[Revision comparison data]:
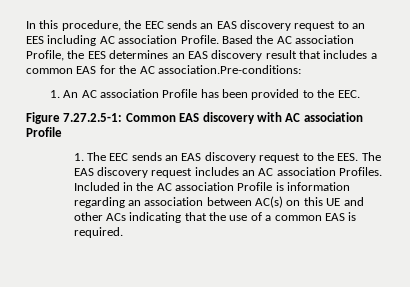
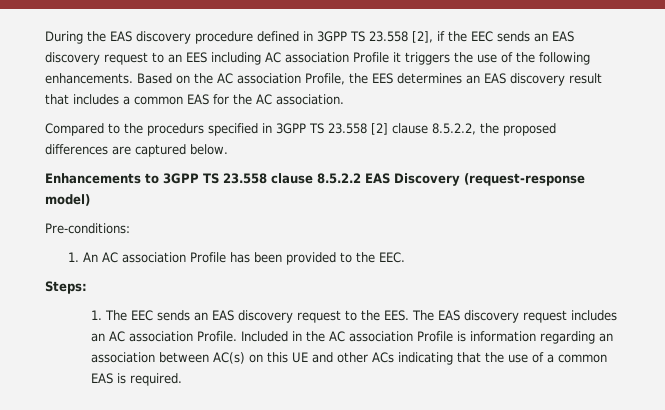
- In this procedure, the EEC sends an EAS discovery request to an EES including AC association Profile. Based the AC association Profile, the EES determines an EAS discovery result that includes a common EAS for the AC association.Pre-conditions:
+ During the EAS discovery procedure defined in 3GPP TS 23.558 [2], if the EEC sends an EAS discovery request to an EES including AC association Profile it triggers the use of the following enhancements. Based on the AC association Profile, the EES determines an EAS discovery result that includes a common EAS for the AC association.
+ Compared to the procedurs specified in 3GPP TS 23.558 [2] clause 8.5.2.2, the proposed differences are captured below.
+ Enhancements to 3GPP TS 23.558 clause 8.5.2.2 EAS Discovery (request-response model)
+ Pre-conditions:
- Figure 7.27.2.5-1: Common EAS discovery with AC association Profile
+ Steps:
- 1. The EEC sends an EAS discovery request to the EES. The EAS discovery request includes an AC association Profiles.
+ 1. The EEC sends an EAS discovery request to the EES. The EAS discovery request includes an AC association Profile.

[Requirement]: Each line from the one containing "are captured below." to the final line of the entries above must be returned exactly, and no other line may appear.

[Result of the task]:
+ Compared to the procedurs specified in 3GPP TS 23.558 [2] clause 8.5.2.2, the proposed differences are captured below.
+ Enhancements to 3GPP TS 23.558 clause 8.5.2.2 EAS Discovery (request-response model)
+ Pre-conditions:
- Figure 7.27.2.5-1: Common EAS discovery with AC association Profile
+ Steps:
- 1. The EEC sends an EAS discovery request to the EES. The EAS discovery request includes an AC association Profiles.
+ 1. The EEC sends an EAS discovery request to the EES. The EAS discovery request includes an AC association Profile.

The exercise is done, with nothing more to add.